Chocolate sponge cake:
  1. Measure ingredients, mix flour with the unsweetened cocoa powder and the baking powder.
  2. Separate eggs and put egg whites into a medium size mixing bowl and the yolks into another mixing bowl.
  3. Beat egg whites until hard peaks form.
  4. Pour agave syrup with the yolks and beat them until light yellow.
  5. Pour in dry ingredients slowly and incorporate well with the yolks.
  6. Fold in egg whites carefully.
  7. Pour batter into the tray and put it in the preheated oven for about 30 minutes or until toothpick comes out clean.
Nut sponge cake:
  1. Grind nuts of choice.
  2. Measure ingredients, mix flour with ground nuts and baking powder.
  3. Separate eggs and put egg whites into a medium size mixing bowl and the yolks into another mixing bowl.
  4. Beat egg whites until hard peaks form.
  5. Pour agave syrup with the yolks and beat them until light yellow.
  6. Pour in the flour slowly and incorporate well with the yolks.
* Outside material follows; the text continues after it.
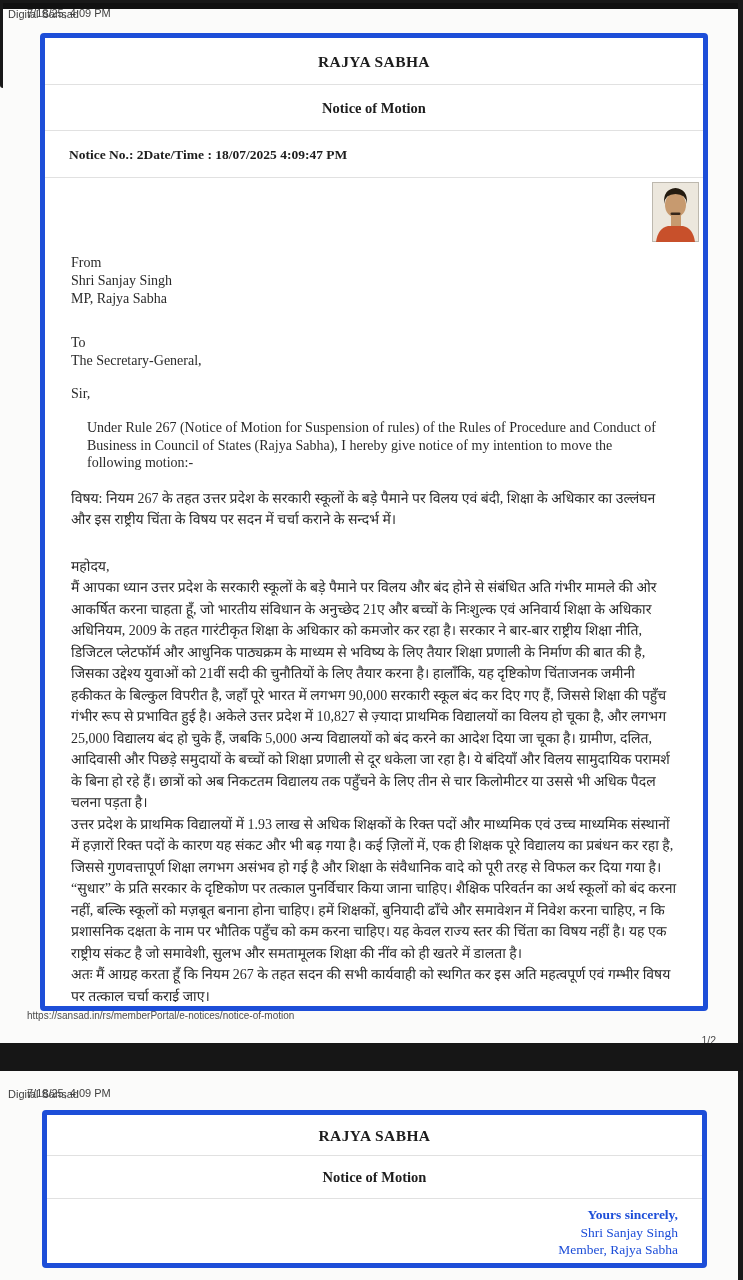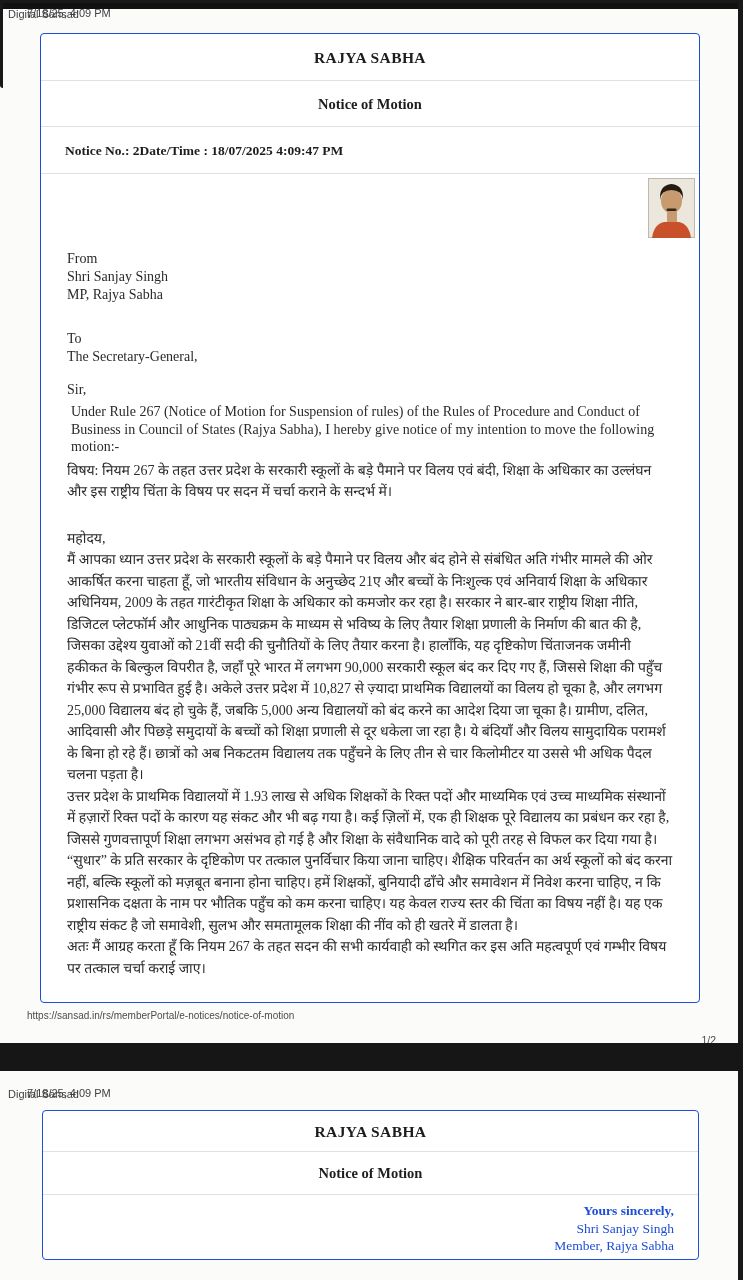"RAJYA SABHA" .doc-box { border: 1px solid #1d4ed8 -> 5px solid #1d4ed8 }
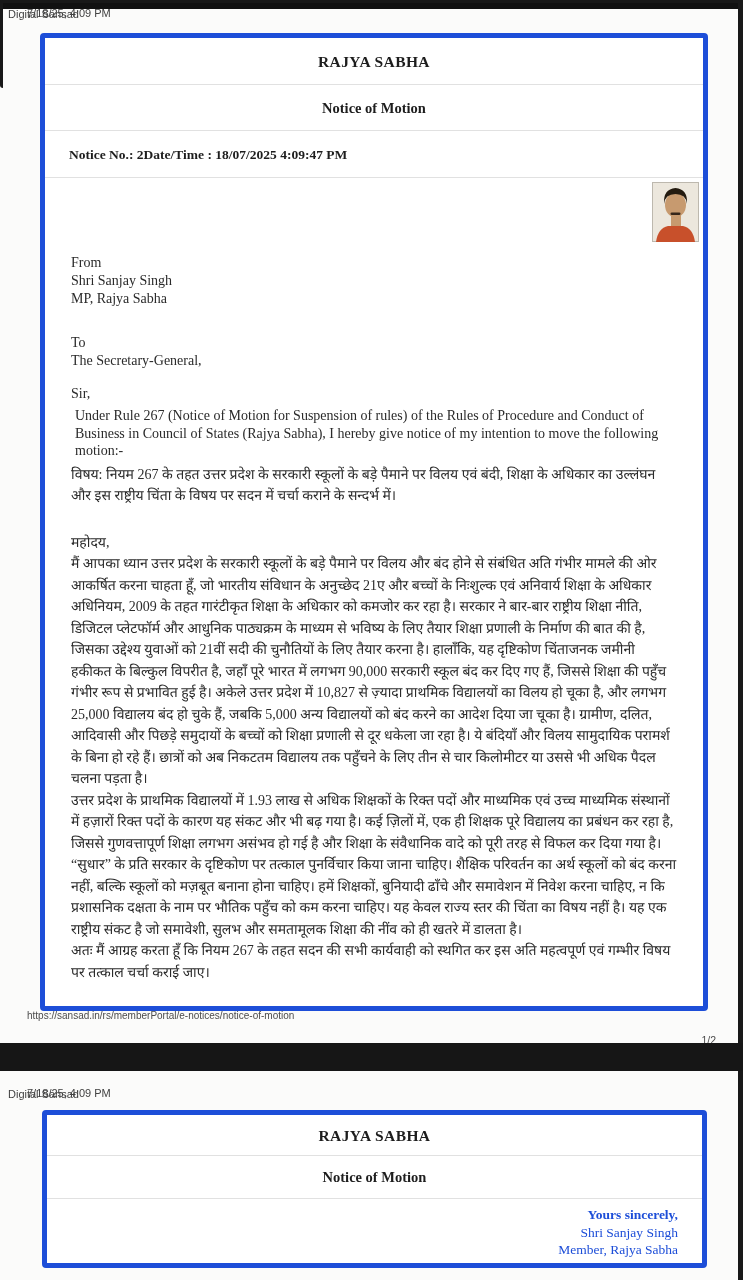"Under Rule 267 (Notice of" p.en { margin: 4px -> 16px }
  7. Fold in egg whites carefully.
  8. Pour batter into the tray and put it in the preheated oven for about 30 minutes or until toothpick comes out clean.
Filling:
  1. Pour rum aroma or rum into water and mix.
  2. Soak raisins in it.
  3. Grind nuts to get ready as fillings.
Vanilla cream:
  1. Whisk yolks with agave syrup until light yellow.
  2. Spoon in corn starch as well and mix them together evenly.
  3. Pour yolk mixture into the simmering milk.
  4. Stir it until it starts bubbling.
  5. Take it off the heat to cool down.
Chocolate syrup:
  1. Break chocolate into little pieces and put it in a small saucepan.
  2. Pour hot water, rum aroma and spoon cocoa powder into the saucepan as well.
  3. Put it on medium heat and stir frequently until chocolate melts and incorporates well with the rest of the ingredients.
  4. Leave syrup cool down.
Assembly:
  1. Put one layer of the cake at the bottom of the tray where it is going to be assembled.
  2. Divide the vanilla cream, raisins and ground nuts into two equal parts.
  3. Spread one part of the vanilla cream evenly on the first cake layer.
  4. Sprinkle half of the nuts and half of the raisins evenly on top as well.
  5. Put second layer of the cake on top.
  6. Repeat spreading the other half of the vanilla cream and sprinkling raisins and nuts on top of the vanilla cream.
  7. Place the third layer on then spread apricot jam on top.
  8. Through a sieve sprinkle cocoa powder on top to finish it.
  9. Put tray in the fridge for a couple of hours to rest.
Serving:
  1. Cut cake into cube shapes and put one cube on a dessert plate.
  2. Decorate it with whipped cream and chocolate syrup on top.